Born in England with Irish ancestry, Grealish was eligible to represent either England or the Republic of Ireland internationally. He was capped by the Republic of Ireland up to under-21 level before confirming his decision to play for England in April 2016. Grealish played for the England under-21s for the first time in May 2016, winning the 2016 Toulon Tournament. He represented the senior side at UEFA Euro 2020 and the 2022 FIFA World Cup.

==Early life==
Jack Peter Grealish was born on 10 September 1995 in Birmingham, West Midlands, and raised in nearby Solihull. He attended Our Lady of Compassion Roman Catholic Primary School and St Peter's Roman Catholic Secondary School in Blossomfield, Solihull.

Grealish is of Irish descent, through his maternal grandfather from County Dublin, his paternal grandfather from Gort, County Galway, and his paternal grandmother from Sneem, County Kerry. Influenced by his Irish heritage, Grealish played Gaelic football for John Mitchel's Hurling and Camogie Club of Warwickshire GAA between the ages of 10 and 14. He competed against former Aston Villa and current Newcastle United defender Aoife Mannion, a school classmate of his, at Gaelic football.

Grealish's younger brother, Keelan, died of sudden infant death syndrome (SIDS) in April 2000 at the age of nine months.

==Club career==
===Aston Villa===
====Early career====
Having started at Highgate United, Aston Villa fan Grealish joined the club as a six-year-old. At the age of 16, he was named as an unused substitute in a 4–2 home Premier League defeat against Chelsea on 31 March 2012. Grealish was part of the club's under-19 team that won the 2012–13 NextGen Series.
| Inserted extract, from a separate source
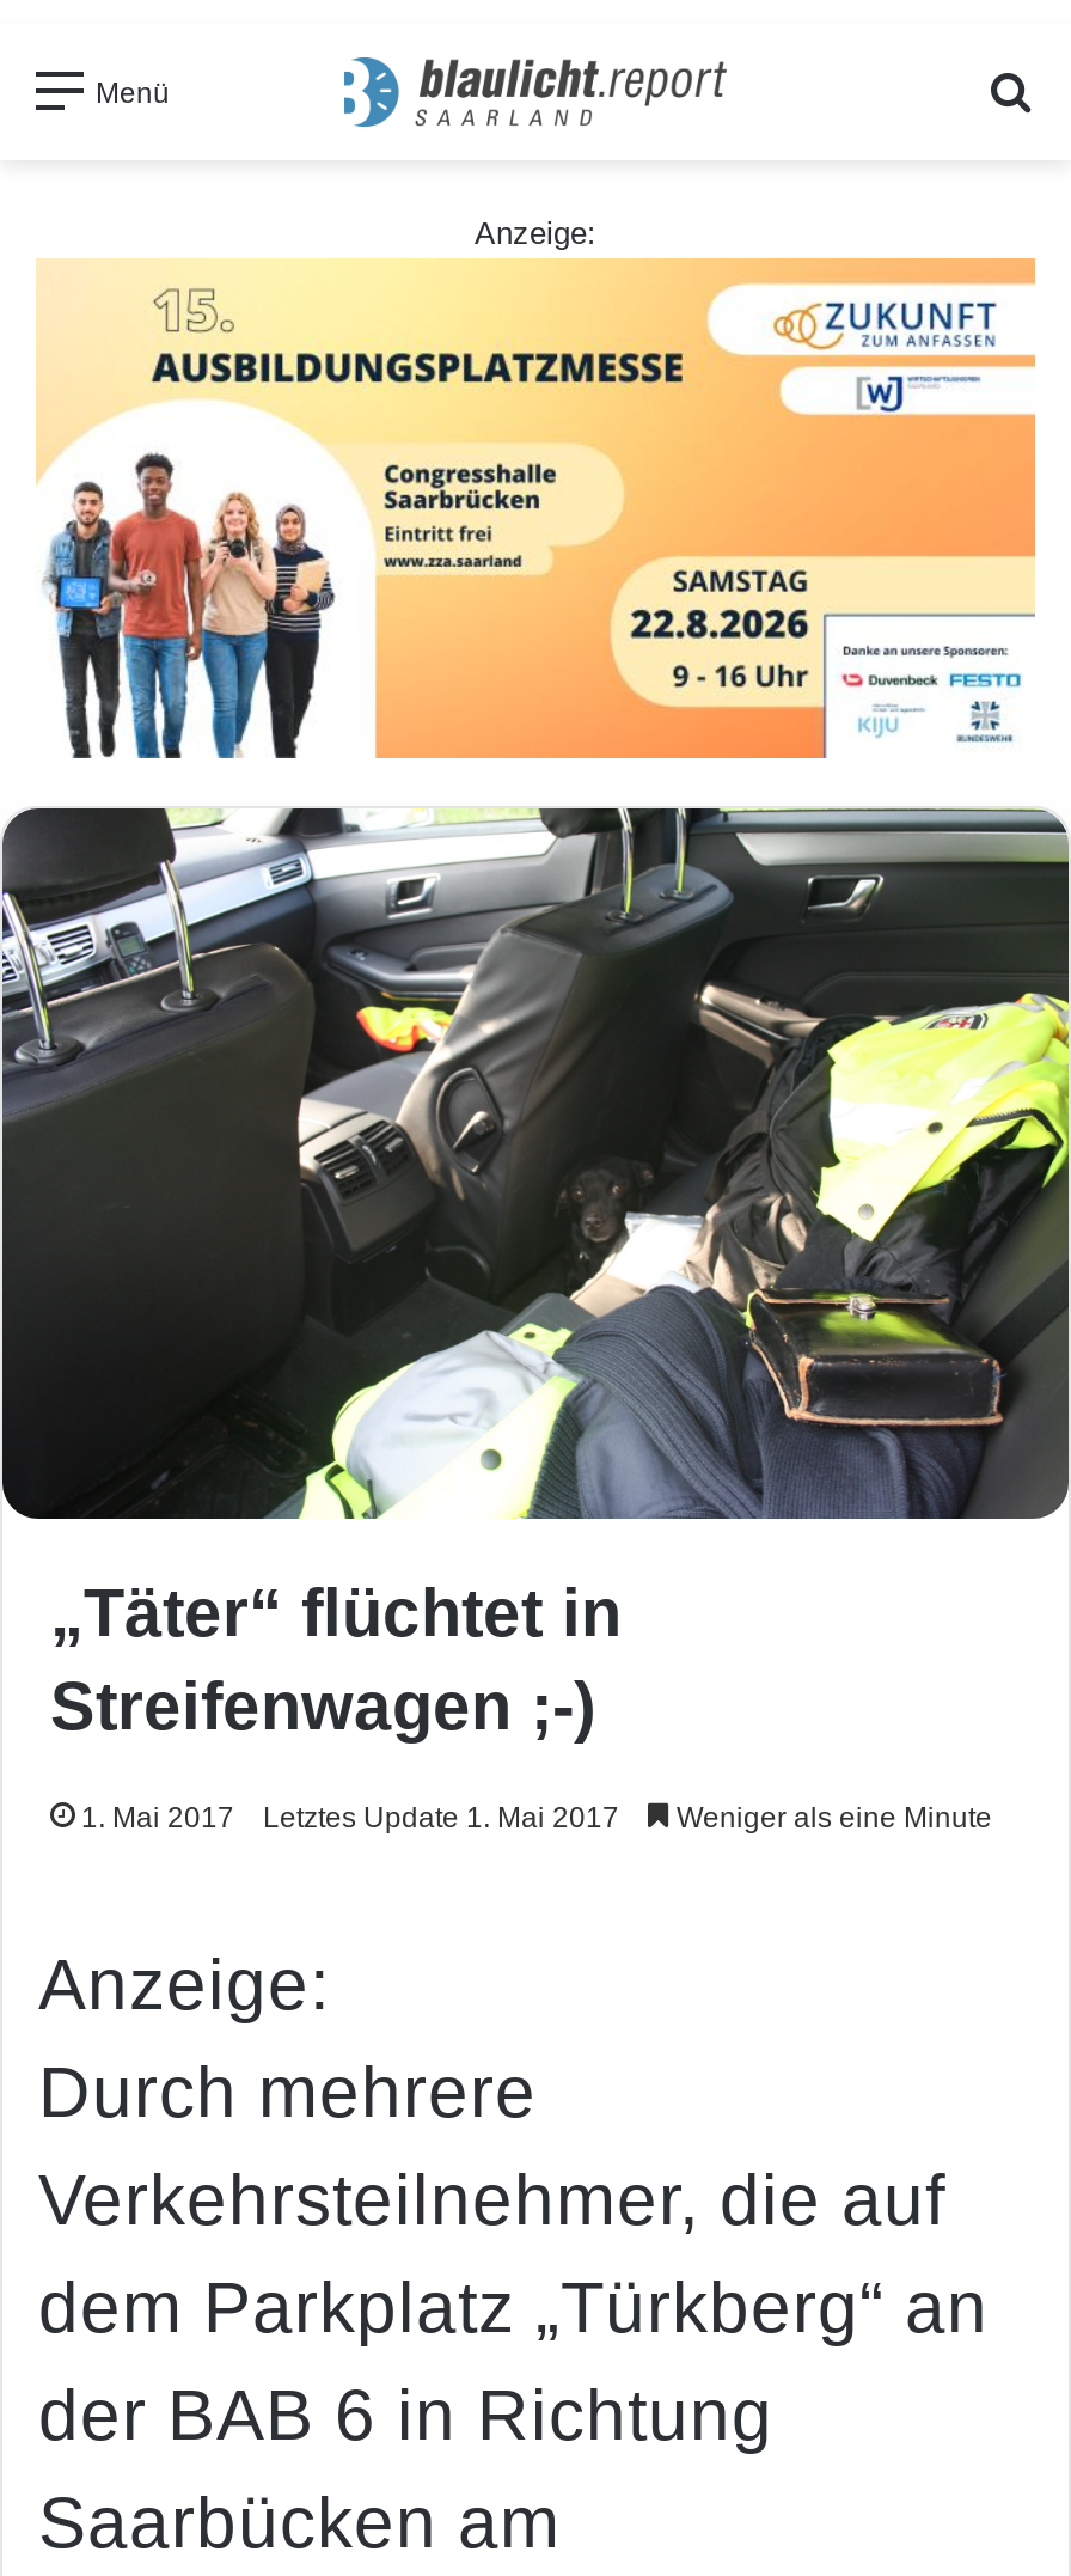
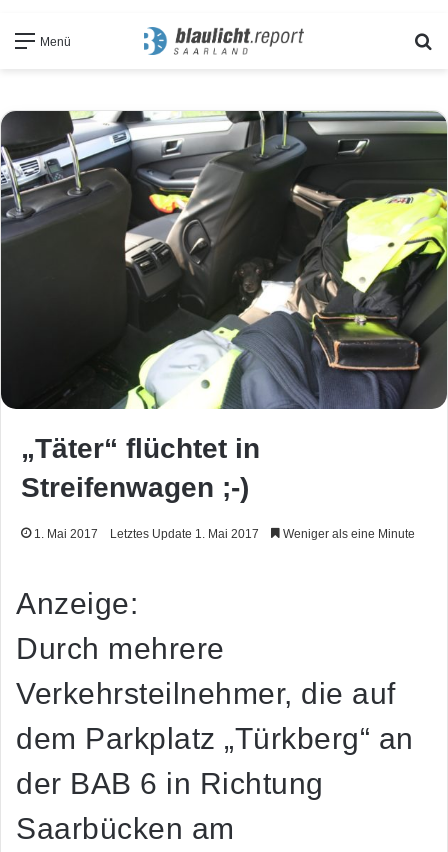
[475,214,596,250] Anzeige: -> none
[36,258,1038,761] [image] -> none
====2013–2014: Loan to Notts County====
On 13 September 2013, Grealish joined League One club Notts County on a youth loan until 13 January 2014. The 18-year-old made his professional debut the following day, coming on as a 59th-minute substitute for David Bell in a 3–1 away defeat to Milton Keynes Dons. On 7 December, he scored his first career goal, beating three defenders to score the last goal in a 3–1 win over Gillingham at Meadow Lane, and followed this a week later by opening a 4–0 victory at Colchester United. Grealish extended his loan with Notts County on 17 January 2014 until the end of the season. He ended his loan with five goals and seven assists in 38 appearances.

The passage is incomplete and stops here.